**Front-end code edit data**
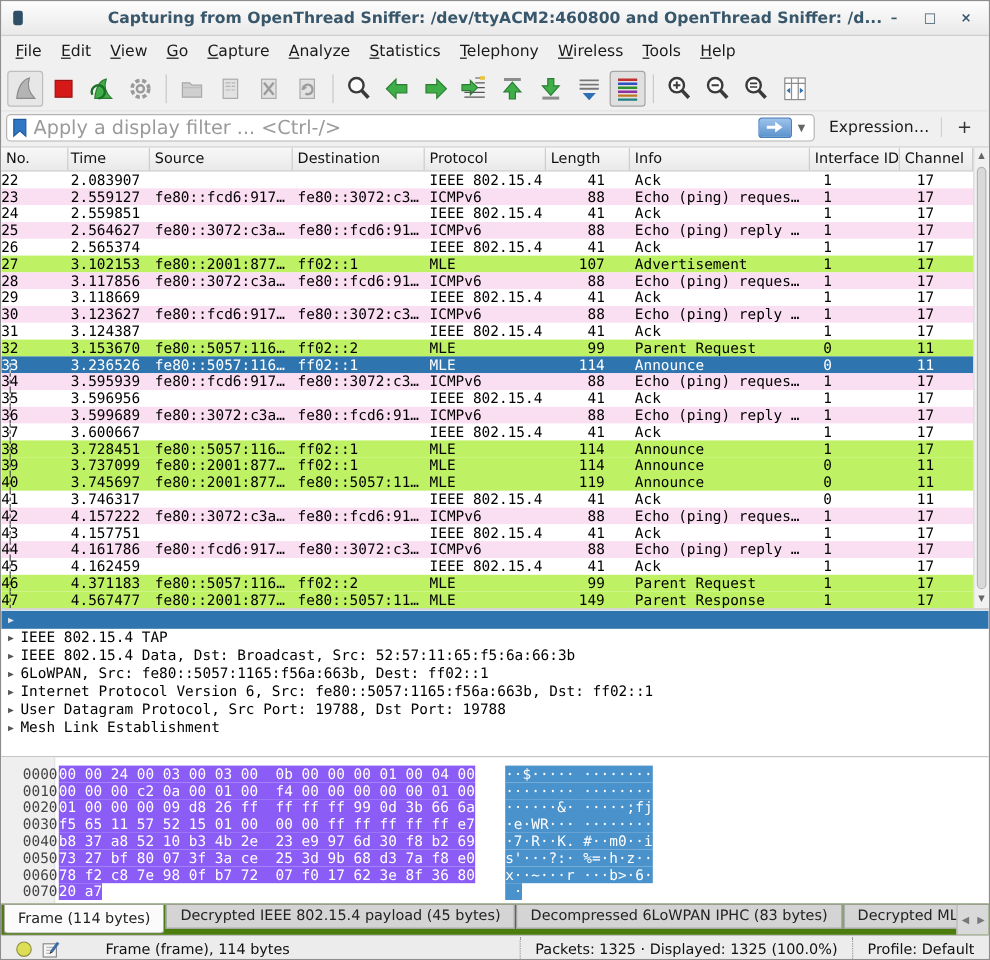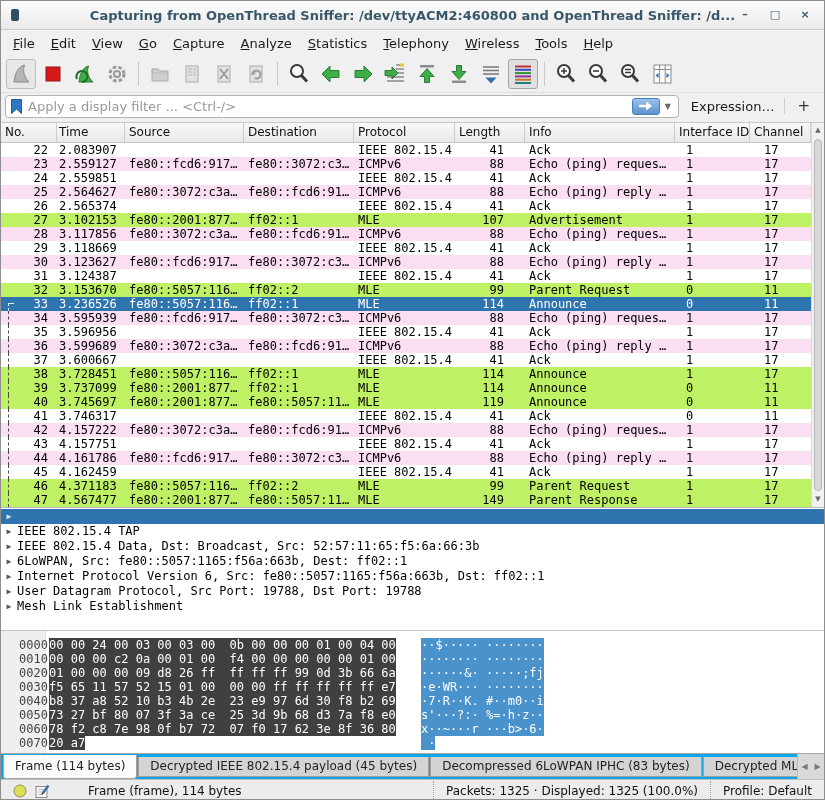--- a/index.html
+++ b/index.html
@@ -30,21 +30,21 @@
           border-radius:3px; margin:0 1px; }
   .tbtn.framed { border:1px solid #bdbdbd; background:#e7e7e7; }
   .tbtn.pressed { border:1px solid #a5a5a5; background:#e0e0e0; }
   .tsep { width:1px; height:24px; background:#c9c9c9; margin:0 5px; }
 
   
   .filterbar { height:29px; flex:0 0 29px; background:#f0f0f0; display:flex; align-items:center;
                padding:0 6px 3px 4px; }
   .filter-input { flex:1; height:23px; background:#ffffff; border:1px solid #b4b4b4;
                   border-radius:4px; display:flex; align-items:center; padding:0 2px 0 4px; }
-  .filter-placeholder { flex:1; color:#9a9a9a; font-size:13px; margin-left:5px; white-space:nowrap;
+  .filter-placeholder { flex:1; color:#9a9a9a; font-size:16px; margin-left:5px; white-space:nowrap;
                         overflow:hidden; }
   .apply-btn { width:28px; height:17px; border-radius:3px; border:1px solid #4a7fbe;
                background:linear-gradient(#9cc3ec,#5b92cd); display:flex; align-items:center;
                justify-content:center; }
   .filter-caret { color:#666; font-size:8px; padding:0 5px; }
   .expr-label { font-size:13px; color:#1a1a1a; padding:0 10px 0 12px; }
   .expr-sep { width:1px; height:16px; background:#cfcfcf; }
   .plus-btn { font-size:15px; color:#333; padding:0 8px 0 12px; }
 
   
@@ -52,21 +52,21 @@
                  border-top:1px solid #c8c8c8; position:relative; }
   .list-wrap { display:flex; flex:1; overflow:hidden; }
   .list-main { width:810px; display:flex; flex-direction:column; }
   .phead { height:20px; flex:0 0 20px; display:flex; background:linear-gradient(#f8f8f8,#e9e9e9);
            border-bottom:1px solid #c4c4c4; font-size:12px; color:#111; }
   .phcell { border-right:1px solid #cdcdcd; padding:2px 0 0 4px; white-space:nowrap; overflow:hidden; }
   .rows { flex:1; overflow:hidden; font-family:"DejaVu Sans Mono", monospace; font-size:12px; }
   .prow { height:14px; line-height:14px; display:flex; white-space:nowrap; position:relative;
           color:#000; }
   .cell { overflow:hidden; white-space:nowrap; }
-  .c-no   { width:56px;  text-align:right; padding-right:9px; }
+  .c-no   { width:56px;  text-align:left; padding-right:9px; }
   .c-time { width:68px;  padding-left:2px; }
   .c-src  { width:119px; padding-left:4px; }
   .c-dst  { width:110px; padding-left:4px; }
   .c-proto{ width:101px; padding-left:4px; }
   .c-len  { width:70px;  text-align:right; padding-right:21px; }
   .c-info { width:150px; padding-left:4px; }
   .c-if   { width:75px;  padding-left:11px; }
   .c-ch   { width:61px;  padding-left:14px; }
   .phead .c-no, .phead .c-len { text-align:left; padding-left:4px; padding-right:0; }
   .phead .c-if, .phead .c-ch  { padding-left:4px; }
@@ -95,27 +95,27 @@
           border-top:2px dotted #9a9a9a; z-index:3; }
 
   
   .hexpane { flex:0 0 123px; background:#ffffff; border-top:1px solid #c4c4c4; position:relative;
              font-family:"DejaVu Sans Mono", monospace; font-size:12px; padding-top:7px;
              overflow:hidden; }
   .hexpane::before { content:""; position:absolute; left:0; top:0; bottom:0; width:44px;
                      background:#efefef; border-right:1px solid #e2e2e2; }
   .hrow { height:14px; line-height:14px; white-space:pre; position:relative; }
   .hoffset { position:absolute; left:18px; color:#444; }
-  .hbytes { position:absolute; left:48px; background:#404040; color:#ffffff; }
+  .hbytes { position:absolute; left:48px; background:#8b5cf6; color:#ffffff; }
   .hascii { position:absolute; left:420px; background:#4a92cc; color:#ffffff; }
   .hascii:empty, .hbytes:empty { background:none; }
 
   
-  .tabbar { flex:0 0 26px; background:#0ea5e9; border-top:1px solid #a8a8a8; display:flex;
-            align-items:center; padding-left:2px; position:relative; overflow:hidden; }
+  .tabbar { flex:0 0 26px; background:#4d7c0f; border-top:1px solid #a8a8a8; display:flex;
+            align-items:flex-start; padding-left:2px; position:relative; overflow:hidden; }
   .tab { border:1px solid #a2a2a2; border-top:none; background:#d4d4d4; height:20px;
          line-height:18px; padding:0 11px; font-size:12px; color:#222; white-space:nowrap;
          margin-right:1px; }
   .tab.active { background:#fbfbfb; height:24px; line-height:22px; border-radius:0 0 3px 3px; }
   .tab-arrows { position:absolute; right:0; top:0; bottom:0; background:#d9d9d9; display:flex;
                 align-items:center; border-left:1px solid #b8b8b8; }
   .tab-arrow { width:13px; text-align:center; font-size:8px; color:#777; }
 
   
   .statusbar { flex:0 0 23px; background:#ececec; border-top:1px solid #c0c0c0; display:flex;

---

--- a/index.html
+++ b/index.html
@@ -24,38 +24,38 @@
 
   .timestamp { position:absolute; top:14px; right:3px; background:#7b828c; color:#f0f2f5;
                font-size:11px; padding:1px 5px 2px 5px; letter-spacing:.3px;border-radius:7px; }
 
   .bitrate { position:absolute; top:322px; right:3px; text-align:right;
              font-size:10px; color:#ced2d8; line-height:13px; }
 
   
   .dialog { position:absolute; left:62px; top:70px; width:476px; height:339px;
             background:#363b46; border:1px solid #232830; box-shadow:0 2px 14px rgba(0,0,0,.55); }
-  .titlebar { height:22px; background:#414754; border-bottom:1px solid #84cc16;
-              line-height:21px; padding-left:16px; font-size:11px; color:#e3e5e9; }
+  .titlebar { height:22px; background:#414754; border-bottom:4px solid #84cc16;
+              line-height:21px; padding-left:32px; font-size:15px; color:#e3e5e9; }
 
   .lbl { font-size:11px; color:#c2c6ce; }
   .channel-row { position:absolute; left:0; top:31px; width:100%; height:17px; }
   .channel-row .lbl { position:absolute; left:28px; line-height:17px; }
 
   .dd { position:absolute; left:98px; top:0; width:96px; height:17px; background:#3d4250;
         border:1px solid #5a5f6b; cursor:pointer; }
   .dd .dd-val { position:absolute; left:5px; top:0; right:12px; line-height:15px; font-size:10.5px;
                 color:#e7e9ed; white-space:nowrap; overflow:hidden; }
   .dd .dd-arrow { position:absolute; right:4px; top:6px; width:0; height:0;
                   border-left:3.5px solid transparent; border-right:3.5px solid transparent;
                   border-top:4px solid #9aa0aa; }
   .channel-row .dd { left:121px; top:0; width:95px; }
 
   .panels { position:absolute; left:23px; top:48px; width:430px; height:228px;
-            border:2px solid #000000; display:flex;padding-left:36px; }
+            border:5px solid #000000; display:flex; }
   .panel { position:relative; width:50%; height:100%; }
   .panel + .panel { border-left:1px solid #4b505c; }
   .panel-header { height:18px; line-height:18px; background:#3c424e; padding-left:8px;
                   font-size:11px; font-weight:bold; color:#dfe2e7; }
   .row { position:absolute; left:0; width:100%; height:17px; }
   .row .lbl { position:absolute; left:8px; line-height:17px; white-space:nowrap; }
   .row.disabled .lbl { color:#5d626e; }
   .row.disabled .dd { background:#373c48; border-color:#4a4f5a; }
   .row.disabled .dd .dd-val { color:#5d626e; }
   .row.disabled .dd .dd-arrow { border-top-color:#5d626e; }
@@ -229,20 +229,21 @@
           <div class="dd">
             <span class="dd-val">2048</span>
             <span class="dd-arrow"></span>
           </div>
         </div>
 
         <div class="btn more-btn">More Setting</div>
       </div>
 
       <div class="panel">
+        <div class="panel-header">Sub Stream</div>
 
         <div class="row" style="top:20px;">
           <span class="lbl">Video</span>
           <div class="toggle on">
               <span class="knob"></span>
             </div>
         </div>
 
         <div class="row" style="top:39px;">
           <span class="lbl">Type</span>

**Task goal**
All that is wanted is the stretch of lines above from the one containing "border-top:none; background:#d4d4d4; height:20px;" through the one containing "align-items:center; border-left:1px solid", duplicated exactly.

**Output of the task**
   .tab { border:1px solid #a2a2a2; border-top:none; background:#d4d4d4; height:20px;
          line-height:18px; padding:0 11px; font-size:12px; color:#222; white-space:nowrap;
          margin-right:1px; }
   .tab.active { background:#fbfbfb; height:24px; line-height:22px; border-radius:0 0 3px 3px; }
   .tab-arrows { position:absolute; right:0; top:0; bottom:0; background:#d9d9d9; display:flex;
                 align-items:center; border-left:1px solid #b8b8b8; }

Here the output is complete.